The F300 series Daihatsu Rocky (ダイハツ・ロッキー, Daihatsu Rokkī) is a mini SUV that was manufactured by the Japanese automaker Daihatsu between 1989 and 2002. It was gradually replaced by the introduction of the Terios in 1997.

== Name ==
The "Rocky" nameplate is used in Japan and some American countries. In Europe and Australia, the F300 series Rocky is known as the Daihatsu Feroza, as the name "Rocky" was used for the larger F70 series Rugger/Fourtrak in most countries. The name "Feroza" is also used in Latin America and Asia. In Indonesia, the "Feroza" name was used instead for the petrol-engined rear-wheel drive version of the Rugger (called "Taft" there). The F300 series Rocky was also marketed as the Daihatsu Sportrak in the UK.

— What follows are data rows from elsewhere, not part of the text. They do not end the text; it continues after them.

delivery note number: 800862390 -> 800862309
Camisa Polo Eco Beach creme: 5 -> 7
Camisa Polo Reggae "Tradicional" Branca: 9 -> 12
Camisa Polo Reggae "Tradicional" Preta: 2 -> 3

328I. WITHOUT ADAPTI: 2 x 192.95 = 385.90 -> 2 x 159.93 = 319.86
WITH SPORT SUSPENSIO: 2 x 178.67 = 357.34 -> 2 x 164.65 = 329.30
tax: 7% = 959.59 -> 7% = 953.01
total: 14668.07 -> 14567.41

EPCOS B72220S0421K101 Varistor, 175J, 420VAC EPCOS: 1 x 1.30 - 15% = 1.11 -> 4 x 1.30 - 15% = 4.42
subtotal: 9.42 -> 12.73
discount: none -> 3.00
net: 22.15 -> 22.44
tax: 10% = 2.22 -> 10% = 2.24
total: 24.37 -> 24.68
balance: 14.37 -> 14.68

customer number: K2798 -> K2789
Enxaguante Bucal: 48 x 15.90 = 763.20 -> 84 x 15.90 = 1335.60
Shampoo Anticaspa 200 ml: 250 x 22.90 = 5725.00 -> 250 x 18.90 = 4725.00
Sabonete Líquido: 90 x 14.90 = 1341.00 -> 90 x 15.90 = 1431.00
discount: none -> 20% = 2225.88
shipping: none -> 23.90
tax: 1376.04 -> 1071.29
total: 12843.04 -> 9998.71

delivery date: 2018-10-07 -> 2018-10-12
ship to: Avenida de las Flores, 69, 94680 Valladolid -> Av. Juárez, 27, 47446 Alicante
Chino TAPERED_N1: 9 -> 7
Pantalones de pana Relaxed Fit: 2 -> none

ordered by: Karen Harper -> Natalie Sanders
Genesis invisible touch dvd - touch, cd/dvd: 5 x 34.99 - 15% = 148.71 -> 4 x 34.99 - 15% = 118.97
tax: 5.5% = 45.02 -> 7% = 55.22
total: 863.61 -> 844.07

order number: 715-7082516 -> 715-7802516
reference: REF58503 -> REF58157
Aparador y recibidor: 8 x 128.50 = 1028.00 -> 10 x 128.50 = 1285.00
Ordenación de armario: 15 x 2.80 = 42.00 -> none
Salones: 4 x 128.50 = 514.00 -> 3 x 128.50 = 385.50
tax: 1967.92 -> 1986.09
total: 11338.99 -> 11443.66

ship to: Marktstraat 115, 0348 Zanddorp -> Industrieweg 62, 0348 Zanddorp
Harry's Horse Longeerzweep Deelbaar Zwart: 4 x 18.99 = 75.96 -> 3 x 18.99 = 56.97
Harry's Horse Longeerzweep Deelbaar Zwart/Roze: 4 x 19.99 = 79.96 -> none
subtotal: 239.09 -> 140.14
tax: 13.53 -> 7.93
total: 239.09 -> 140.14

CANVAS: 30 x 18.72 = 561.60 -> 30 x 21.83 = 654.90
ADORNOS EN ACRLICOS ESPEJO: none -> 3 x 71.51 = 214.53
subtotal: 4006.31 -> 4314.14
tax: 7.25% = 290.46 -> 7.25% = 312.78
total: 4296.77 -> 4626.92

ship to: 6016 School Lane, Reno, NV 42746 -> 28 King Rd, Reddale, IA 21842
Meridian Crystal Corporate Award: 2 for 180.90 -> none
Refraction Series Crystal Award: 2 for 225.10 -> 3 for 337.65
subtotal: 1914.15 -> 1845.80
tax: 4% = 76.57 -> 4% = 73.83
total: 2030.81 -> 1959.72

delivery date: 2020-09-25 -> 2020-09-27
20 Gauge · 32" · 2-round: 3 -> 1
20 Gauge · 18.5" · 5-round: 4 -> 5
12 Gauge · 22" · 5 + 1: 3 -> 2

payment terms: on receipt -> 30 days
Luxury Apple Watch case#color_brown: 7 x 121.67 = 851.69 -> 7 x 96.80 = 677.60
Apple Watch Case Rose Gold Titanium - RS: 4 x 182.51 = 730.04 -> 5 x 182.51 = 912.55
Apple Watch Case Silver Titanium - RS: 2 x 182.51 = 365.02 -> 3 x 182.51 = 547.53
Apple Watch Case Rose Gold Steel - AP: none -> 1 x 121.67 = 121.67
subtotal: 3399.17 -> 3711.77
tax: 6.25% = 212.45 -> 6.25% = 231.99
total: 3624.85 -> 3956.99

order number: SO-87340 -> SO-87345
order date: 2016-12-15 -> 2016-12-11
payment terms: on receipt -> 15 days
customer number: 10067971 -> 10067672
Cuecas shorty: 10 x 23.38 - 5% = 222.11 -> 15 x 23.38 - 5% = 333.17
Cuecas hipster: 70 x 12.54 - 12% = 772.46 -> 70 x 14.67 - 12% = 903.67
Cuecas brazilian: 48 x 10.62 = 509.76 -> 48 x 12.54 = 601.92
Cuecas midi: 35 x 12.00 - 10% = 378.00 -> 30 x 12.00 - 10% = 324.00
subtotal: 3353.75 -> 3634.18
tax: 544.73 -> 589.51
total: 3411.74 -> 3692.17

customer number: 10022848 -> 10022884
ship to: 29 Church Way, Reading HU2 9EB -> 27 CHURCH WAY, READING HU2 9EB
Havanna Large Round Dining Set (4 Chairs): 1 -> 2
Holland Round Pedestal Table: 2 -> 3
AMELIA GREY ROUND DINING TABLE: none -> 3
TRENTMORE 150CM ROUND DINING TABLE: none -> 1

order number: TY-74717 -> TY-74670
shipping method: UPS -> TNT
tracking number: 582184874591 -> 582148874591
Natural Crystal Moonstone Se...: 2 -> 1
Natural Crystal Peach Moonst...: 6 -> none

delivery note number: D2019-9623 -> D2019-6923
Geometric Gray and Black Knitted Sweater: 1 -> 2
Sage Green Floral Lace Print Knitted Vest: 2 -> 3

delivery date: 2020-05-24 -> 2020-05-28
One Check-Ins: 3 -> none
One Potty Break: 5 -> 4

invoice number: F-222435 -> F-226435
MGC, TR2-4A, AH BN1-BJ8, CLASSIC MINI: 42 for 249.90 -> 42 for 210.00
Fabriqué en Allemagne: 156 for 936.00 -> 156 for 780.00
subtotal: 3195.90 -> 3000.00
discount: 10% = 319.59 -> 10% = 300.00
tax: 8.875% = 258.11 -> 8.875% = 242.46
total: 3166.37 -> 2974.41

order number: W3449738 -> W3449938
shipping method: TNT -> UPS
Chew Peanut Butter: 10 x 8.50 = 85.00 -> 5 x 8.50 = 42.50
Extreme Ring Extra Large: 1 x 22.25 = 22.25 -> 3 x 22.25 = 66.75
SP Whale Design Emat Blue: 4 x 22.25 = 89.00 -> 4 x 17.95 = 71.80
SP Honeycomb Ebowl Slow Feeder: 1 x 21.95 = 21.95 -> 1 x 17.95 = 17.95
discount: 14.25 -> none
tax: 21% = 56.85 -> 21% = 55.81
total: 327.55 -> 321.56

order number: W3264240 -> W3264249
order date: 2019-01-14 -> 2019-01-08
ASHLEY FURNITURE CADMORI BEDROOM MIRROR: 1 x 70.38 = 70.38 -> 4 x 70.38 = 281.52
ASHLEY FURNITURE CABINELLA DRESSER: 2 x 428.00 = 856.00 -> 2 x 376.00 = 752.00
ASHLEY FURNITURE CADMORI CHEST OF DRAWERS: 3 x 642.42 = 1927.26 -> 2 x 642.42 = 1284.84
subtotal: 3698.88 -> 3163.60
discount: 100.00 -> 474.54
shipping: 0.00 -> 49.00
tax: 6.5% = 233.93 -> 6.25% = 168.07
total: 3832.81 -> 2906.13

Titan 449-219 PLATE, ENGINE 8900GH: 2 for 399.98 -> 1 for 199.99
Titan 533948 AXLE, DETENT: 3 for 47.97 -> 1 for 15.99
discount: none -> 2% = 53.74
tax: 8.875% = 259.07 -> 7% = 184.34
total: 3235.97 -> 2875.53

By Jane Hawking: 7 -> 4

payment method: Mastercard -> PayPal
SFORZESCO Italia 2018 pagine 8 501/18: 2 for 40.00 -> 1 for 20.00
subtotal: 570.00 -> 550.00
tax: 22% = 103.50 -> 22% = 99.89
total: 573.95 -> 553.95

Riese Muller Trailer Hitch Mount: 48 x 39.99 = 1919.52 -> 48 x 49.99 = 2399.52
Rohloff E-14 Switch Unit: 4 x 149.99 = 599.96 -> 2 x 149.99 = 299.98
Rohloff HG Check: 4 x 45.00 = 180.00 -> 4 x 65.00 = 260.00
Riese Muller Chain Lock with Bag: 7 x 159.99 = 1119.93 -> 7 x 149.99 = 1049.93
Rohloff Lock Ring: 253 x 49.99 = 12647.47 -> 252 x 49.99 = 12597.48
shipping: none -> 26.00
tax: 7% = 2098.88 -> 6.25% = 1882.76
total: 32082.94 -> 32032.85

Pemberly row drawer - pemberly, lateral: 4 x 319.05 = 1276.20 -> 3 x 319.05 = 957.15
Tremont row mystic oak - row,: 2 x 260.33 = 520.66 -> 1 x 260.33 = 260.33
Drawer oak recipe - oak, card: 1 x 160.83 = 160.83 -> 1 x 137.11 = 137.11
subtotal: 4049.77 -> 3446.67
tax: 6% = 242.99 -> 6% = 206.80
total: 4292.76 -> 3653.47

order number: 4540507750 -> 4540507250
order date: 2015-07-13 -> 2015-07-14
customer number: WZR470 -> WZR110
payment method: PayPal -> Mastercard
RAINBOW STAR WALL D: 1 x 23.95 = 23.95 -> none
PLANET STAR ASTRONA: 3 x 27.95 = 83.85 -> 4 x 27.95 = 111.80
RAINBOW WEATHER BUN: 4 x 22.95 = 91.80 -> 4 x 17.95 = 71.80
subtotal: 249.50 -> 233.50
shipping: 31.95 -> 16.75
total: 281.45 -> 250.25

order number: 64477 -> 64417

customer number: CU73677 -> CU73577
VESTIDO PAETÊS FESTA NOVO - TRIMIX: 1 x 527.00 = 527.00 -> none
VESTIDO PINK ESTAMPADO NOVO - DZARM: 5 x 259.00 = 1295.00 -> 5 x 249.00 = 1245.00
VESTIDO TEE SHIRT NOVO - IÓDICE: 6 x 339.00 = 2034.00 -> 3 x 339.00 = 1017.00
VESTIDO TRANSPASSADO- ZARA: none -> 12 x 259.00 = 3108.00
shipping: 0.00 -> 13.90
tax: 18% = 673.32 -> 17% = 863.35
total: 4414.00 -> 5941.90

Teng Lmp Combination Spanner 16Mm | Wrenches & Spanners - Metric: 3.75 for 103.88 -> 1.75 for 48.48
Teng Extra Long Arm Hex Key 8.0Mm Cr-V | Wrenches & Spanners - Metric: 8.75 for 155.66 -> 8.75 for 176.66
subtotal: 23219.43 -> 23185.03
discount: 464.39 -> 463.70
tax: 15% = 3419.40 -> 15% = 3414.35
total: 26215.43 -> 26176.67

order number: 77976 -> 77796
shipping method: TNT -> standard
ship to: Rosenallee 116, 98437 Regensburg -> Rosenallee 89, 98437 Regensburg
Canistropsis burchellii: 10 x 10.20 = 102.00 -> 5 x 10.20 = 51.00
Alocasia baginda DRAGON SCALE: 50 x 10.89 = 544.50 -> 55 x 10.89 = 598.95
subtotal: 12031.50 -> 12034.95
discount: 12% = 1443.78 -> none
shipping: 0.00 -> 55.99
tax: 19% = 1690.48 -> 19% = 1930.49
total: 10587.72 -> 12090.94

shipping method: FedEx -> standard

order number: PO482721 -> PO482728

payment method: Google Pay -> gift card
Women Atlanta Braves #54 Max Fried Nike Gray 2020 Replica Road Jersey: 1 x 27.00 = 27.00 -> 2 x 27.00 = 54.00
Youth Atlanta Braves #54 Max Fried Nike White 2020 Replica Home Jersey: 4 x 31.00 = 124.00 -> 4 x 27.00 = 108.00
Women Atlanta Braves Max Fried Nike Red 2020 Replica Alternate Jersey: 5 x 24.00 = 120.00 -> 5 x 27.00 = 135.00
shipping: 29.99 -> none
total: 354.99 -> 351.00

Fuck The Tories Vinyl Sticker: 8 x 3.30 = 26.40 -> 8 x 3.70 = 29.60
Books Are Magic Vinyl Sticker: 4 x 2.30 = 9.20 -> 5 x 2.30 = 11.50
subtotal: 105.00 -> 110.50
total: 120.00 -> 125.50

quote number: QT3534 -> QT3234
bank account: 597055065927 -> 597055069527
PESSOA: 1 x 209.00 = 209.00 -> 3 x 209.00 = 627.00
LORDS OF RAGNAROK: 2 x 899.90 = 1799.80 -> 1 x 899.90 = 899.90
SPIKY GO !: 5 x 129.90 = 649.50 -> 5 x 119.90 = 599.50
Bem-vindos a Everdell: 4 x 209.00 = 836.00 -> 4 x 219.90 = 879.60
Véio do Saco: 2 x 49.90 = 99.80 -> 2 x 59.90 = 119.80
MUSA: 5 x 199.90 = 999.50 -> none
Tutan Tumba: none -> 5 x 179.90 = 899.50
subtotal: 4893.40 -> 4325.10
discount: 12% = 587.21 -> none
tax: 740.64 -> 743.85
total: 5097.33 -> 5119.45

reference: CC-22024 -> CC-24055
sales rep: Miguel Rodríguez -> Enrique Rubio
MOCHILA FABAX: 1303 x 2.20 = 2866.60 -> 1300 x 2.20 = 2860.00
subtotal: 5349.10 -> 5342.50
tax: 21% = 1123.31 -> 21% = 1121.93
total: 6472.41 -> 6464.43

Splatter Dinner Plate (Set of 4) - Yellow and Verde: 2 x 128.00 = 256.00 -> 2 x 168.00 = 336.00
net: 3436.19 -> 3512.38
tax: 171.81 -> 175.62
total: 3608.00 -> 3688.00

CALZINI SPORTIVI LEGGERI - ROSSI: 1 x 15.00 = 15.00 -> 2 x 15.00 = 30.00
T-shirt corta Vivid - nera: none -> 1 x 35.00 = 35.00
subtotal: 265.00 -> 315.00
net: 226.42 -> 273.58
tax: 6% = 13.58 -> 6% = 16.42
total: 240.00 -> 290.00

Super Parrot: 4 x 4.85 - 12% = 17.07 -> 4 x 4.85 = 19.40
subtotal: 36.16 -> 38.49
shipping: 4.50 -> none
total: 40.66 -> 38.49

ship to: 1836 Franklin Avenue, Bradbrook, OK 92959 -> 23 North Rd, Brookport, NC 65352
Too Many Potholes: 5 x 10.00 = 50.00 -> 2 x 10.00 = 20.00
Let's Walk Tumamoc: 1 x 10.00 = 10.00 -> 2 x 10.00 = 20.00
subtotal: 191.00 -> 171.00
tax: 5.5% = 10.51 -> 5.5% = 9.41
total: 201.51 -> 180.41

To avoid confusion, owners often refer to the models by their factory model number F300 or F310. The F310 variant, marketed as the "MkII Sportrak" or "Feroza II" featured a flared guards to accommodate a wider track than the F300 model. The F310 variant was released in 1992, before the later facelift. It had widened suspension, including differentials and rear leaf springs. The body was kept the same, except for the wider fender flares and the concealed rear wheel arches, covered by these flares. After this facelift, both the F300 and F310 variations were kept, with differing trim levels and interior design. This is most notable on the materials, colour and pattern of the seats.

== Overview ==
The Rocky is powered by a 1.6-litre HD-C/HD-E SOHC 16-valve four-cylinder petrol engine shared with the Applause. This is linked via a manual or Aisin automatic transmission, propshaft and differential to the front wheels and rear axle to provide either four-wheel drive or rear-wheel drive depending on the driver requirement. 2WD, 4WD Low and 4WD High modes are selected using a selector next to the gear stick in the cabin. Full-time 4WD with lockable inter-axle differential version were available, but without a low gear in transfer case. Power ranged between 55–77 kW in Japan. It was available with a three-door bodystyle only, and was one of the first mini SUVs introduced by Japanese manufacturers during the 1980s. The Rocky was one of two models, alongside the Charade, to be sold in the United States during Daihatsu's brief presence in that market.

In Europe, Latin America, Australia and most Asian markets, the F300 model was sold as the Feroza. "Feroza" is a made-up name, a combination of "ferocious" and the name "Rosa". The export models were usually fitted with a detuned version of the more powerful fuel injected engine, with 70 kW at 5,700 rpm. There was also a carburetted version in export trim, producing 63 kW at 6,000 rpm.

The multi-point fuel-injected engine was available in Australia. The Australian Feroza II SXP variant was available in 1993 although the carburetted model was dropped from the Japanese lineup, with only the 70 / 77 kW engine remaining in the lineup. The Rocky/Feroza was gradually replaced in 1998 by the J100 series Terios.

The F300 series Rocky/Feroza underwent some very minor facelifts during its production, mostly limited to different grilles with early cars having a chromed unit. The taillights were mounted in the bodywork, but some cars had blinds in these spaces and instead carried their taillights in an enlarged rear bumper. This was due to legislation introduced in some markets regarding the rear pivot door.

In 1990, an electrically-powered version called the "Rocky EV" was developed together with the Kansai Electric Power Company, who also purchased 26 of them. Its 20 kW electrical motor could propel the Rocky up to 90 km/h and gave a 200 km range at a steady speed of 40 km/h. The four-wheel drive system remained, allowing it to climb a 21 percent slope.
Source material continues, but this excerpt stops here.